%%
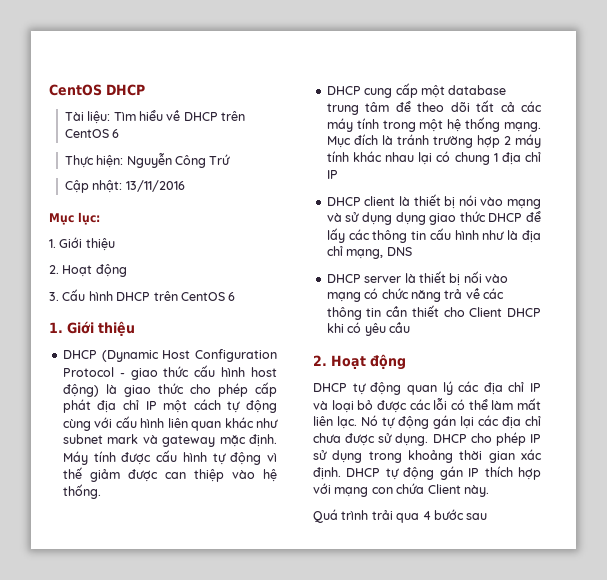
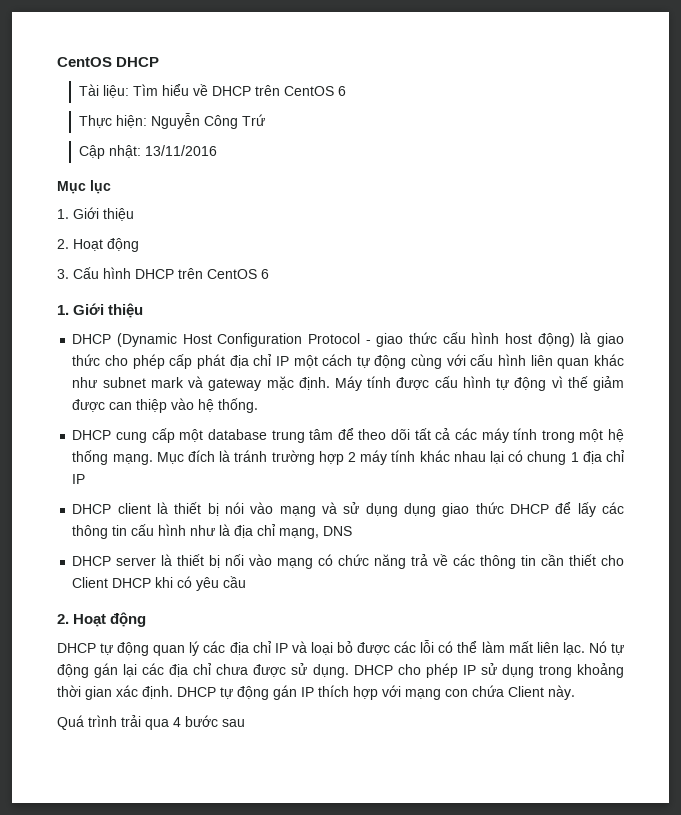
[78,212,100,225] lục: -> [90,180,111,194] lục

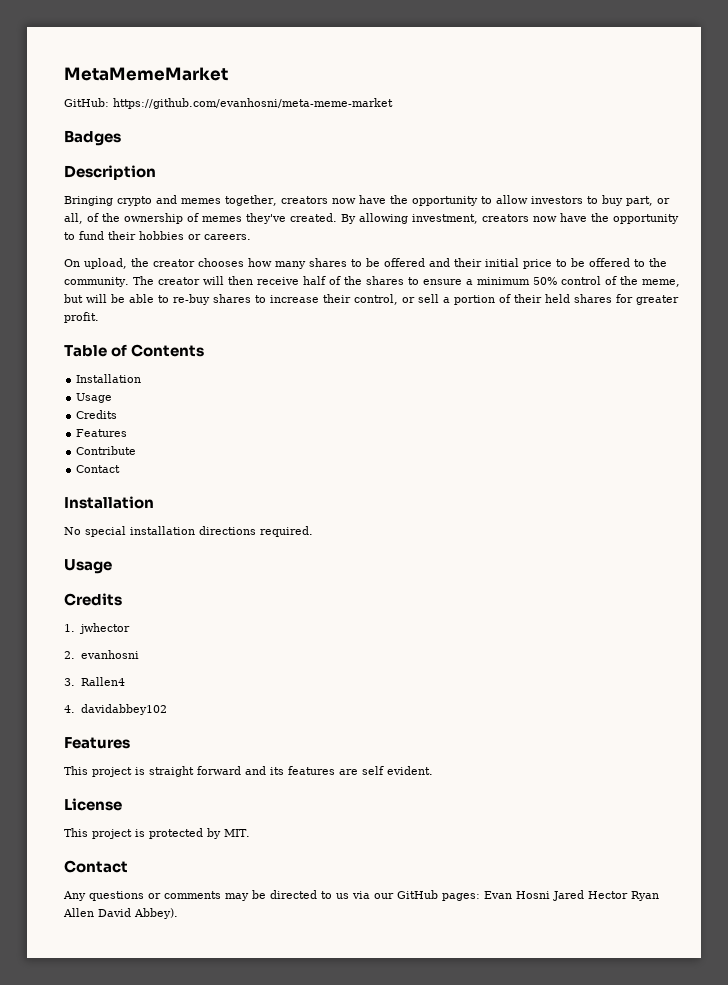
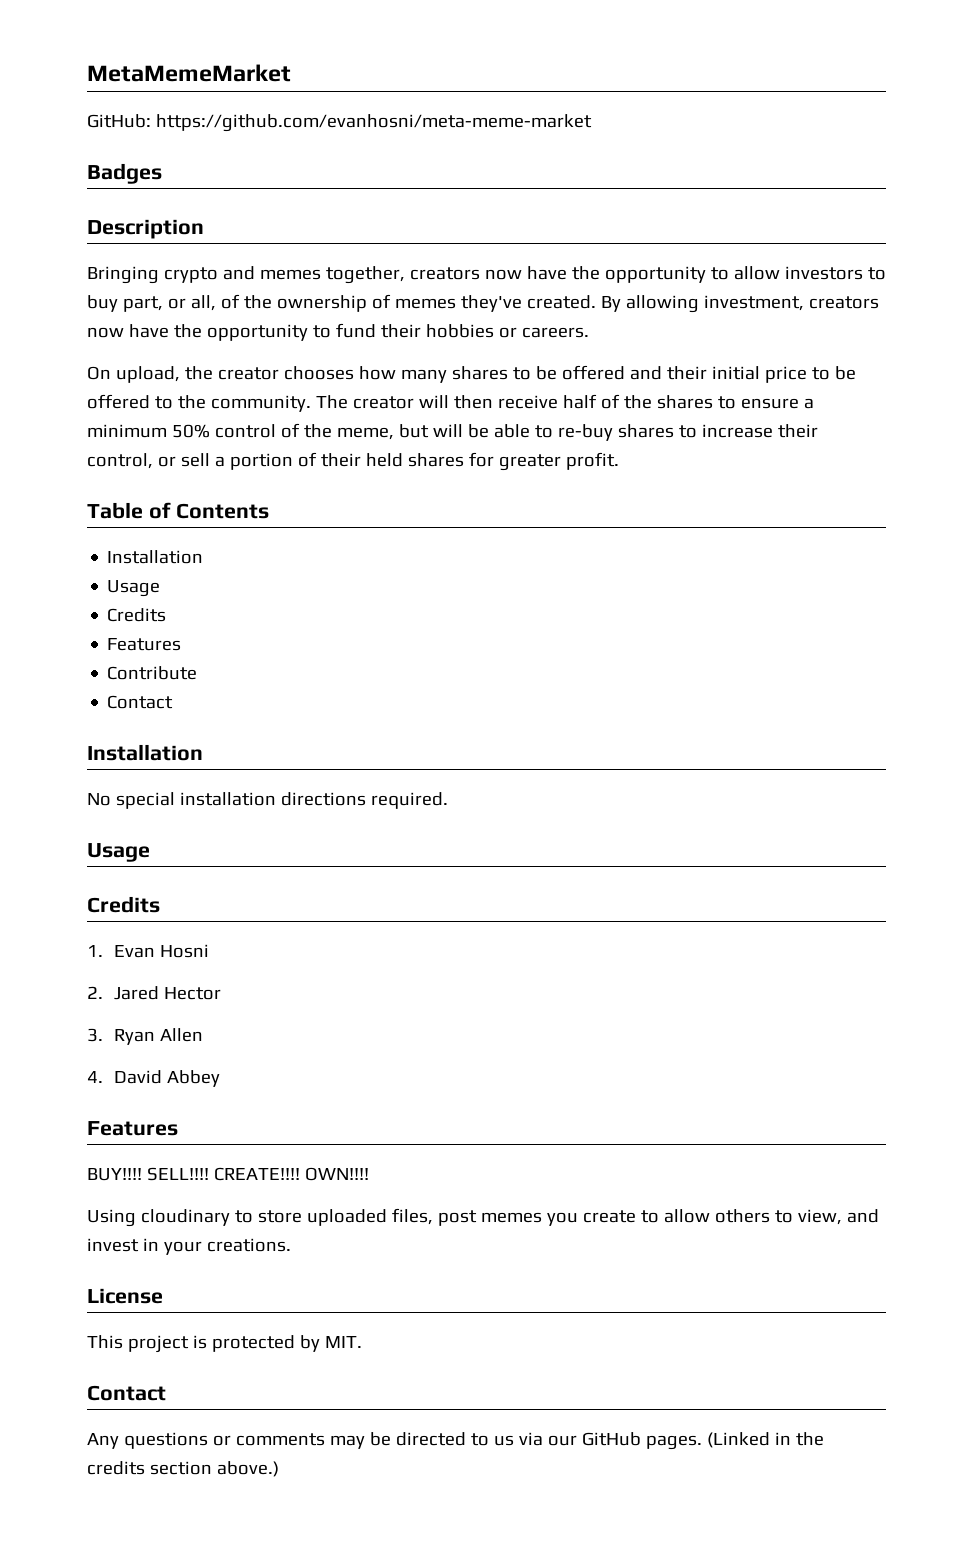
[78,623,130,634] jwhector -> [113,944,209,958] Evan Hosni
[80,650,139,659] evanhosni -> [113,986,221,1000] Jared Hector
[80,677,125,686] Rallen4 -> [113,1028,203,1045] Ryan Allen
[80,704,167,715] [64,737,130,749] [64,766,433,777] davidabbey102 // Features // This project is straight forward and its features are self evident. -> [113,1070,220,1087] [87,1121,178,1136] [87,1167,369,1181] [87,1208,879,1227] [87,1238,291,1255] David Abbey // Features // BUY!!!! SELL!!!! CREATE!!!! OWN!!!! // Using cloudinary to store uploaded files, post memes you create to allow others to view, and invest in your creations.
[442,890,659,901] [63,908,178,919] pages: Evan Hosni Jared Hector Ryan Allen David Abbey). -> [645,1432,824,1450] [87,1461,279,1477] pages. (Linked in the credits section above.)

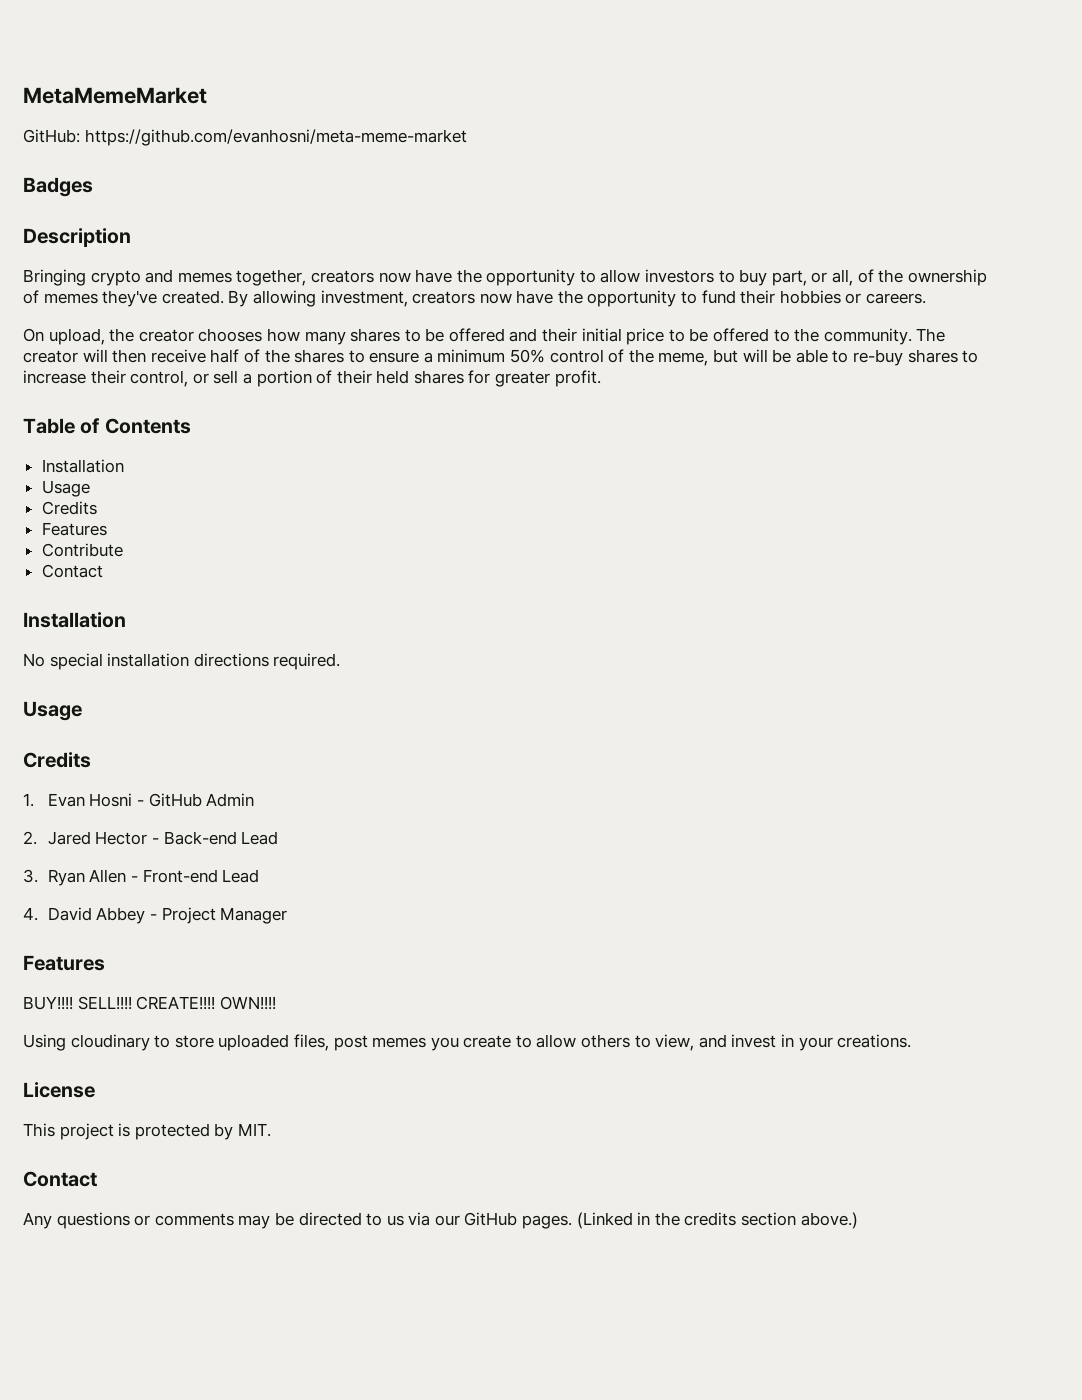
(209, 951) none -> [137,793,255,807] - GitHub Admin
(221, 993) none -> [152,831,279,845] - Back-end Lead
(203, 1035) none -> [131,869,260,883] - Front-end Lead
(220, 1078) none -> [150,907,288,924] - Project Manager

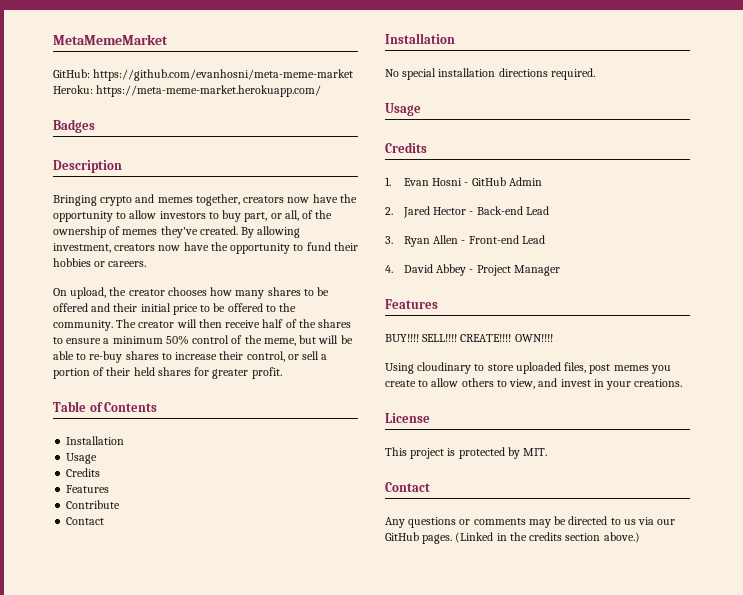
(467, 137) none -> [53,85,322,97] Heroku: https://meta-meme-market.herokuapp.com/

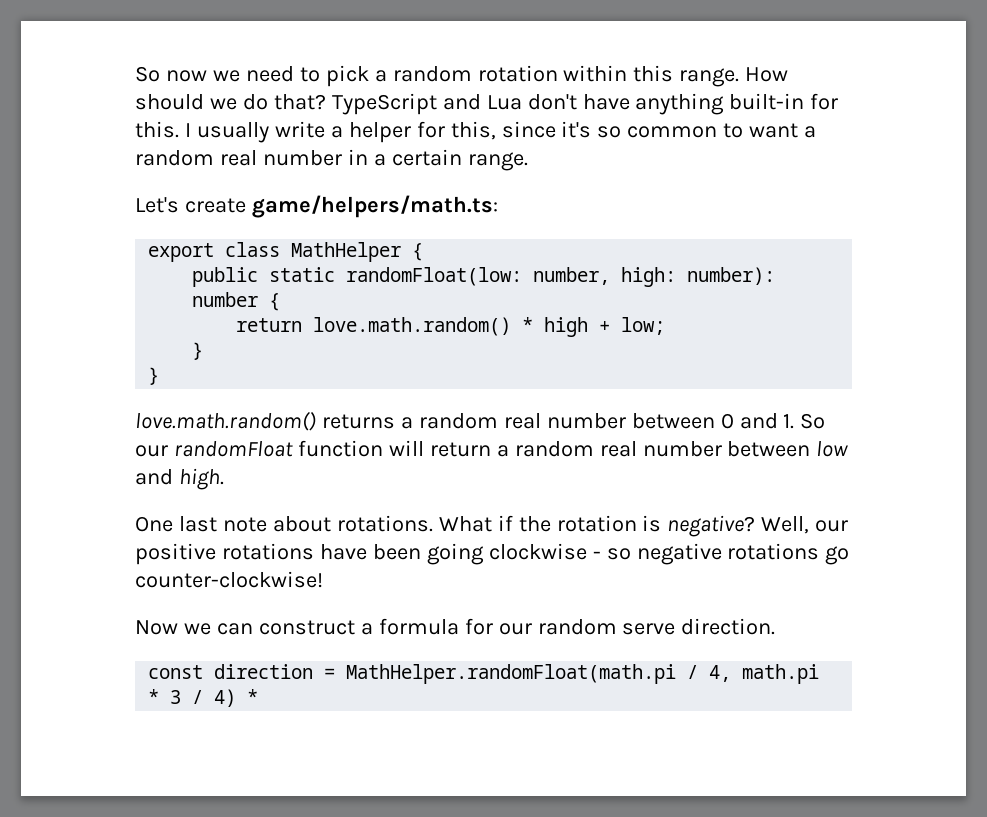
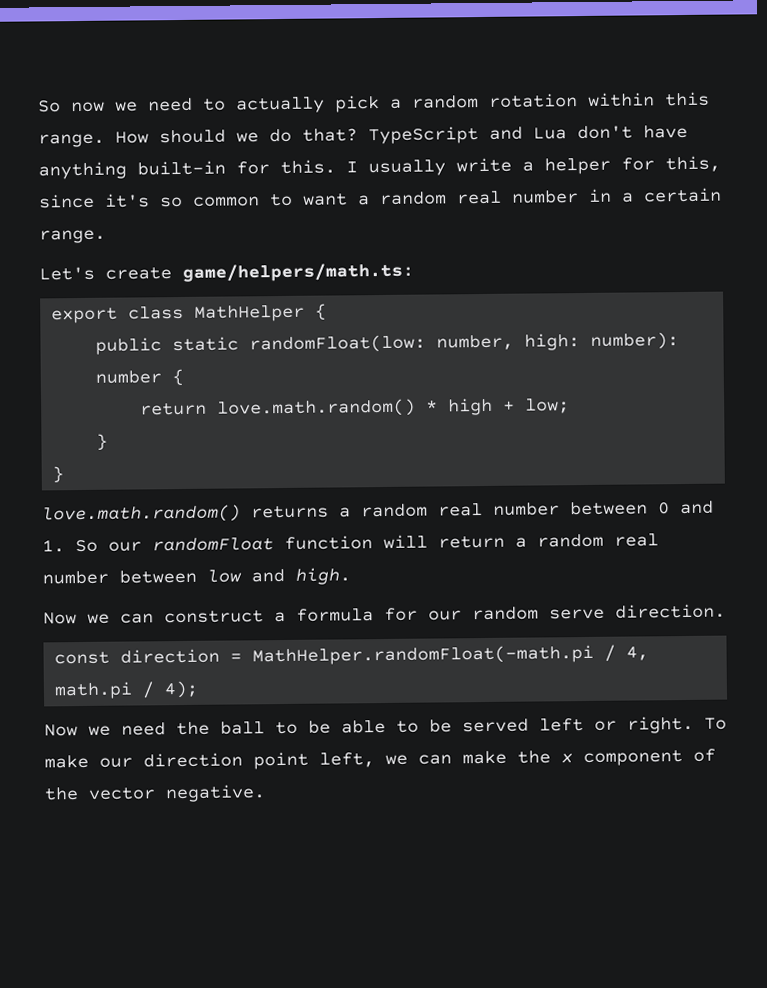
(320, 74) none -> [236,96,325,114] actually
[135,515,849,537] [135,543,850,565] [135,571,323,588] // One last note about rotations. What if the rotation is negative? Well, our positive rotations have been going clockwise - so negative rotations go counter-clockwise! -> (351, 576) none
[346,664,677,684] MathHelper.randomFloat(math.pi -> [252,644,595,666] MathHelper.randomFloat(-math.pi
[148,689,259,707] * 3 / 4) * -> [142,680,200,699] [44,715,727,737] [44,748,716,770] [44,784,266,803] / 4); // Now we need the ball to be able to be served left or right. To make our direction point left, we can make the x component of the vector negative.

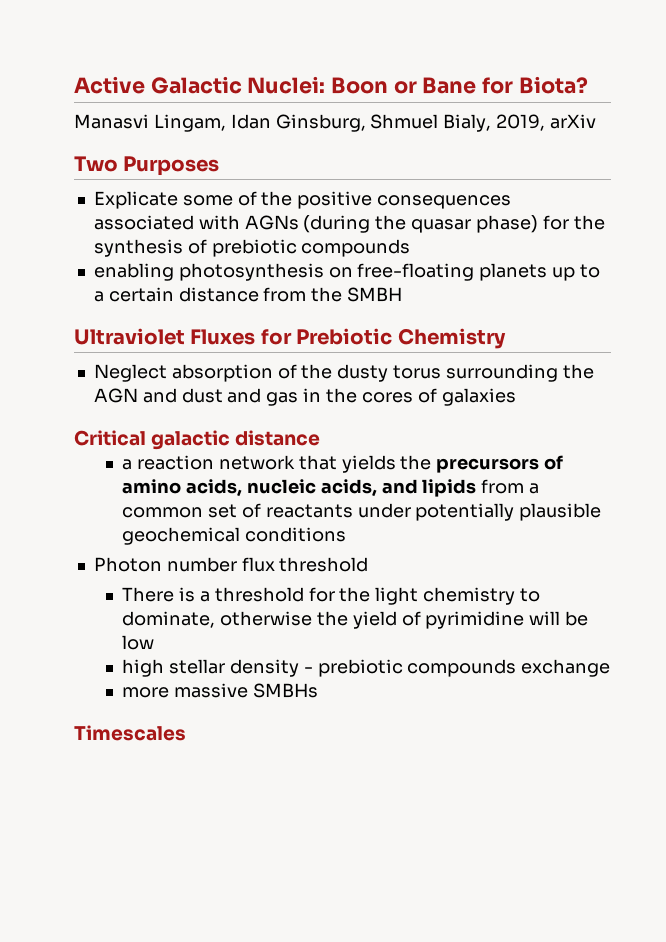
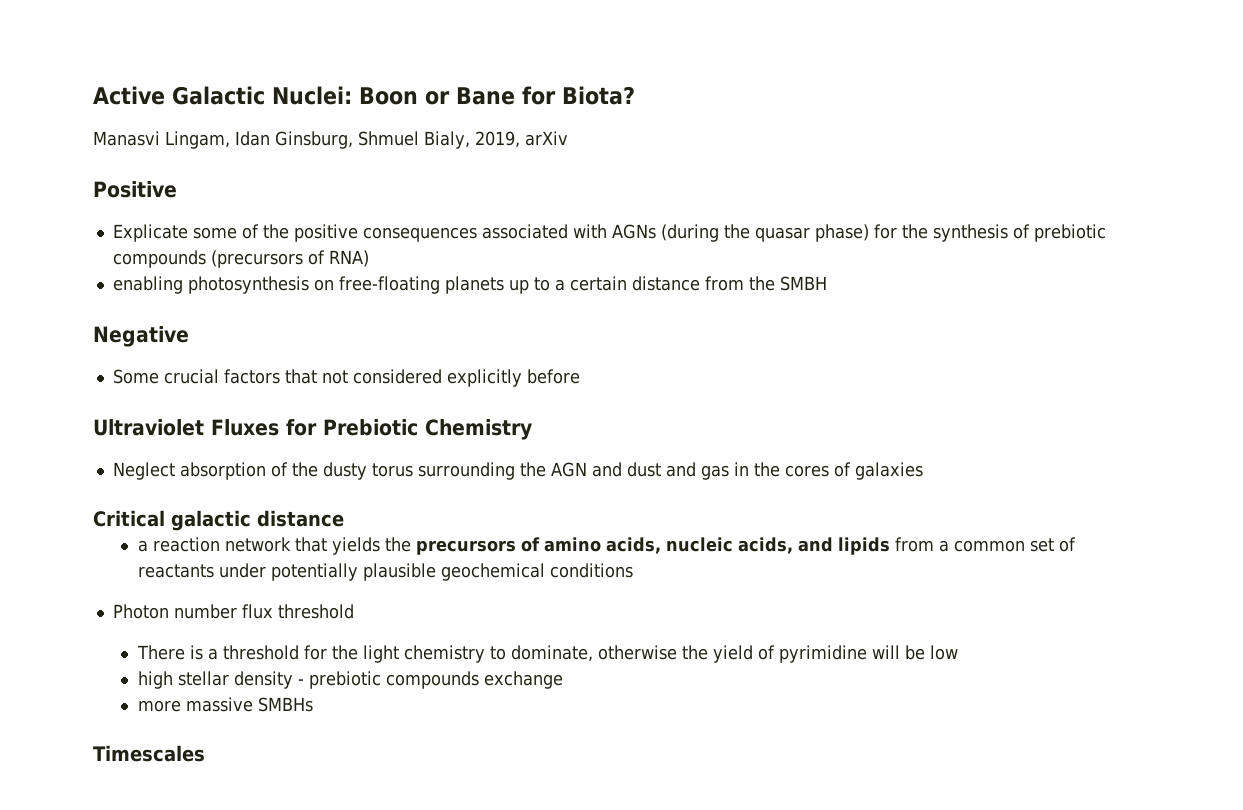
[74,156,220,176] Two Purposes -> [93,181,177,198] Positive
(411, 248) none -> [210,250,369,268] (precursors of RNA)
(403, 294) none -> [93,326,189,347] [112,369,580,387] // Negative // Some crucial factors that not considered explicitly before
%%
- Directions: Which lines in the data above contain "Abbey"? Show each one.

- Response for this exercise:
[80,704,167,715] [64,737,130,749] [64,766,433,777] davidabbey102 // Features // This project is straight forward and its features are self evident. -> [113,1070,220,1087] [87,1121,178,1136] [87,1167,369,1181] [87,1208,879,1227] [87,1238,291,1255] David Abbey // Features // BUY!!!! SELL!!!! CREATE!!!! OWN!!!! // Using cloudinary to store uploaded files, post memes you create to allow others to view, and invest in your creations.
[442,890,659,901] [63,908,178,919] pages: Evan Hosni Jared Hector Ryan Allen David Abbey). -> [645,1432,824,1450] [87,1461,279,1477] pages. (Linked in the credits section above.)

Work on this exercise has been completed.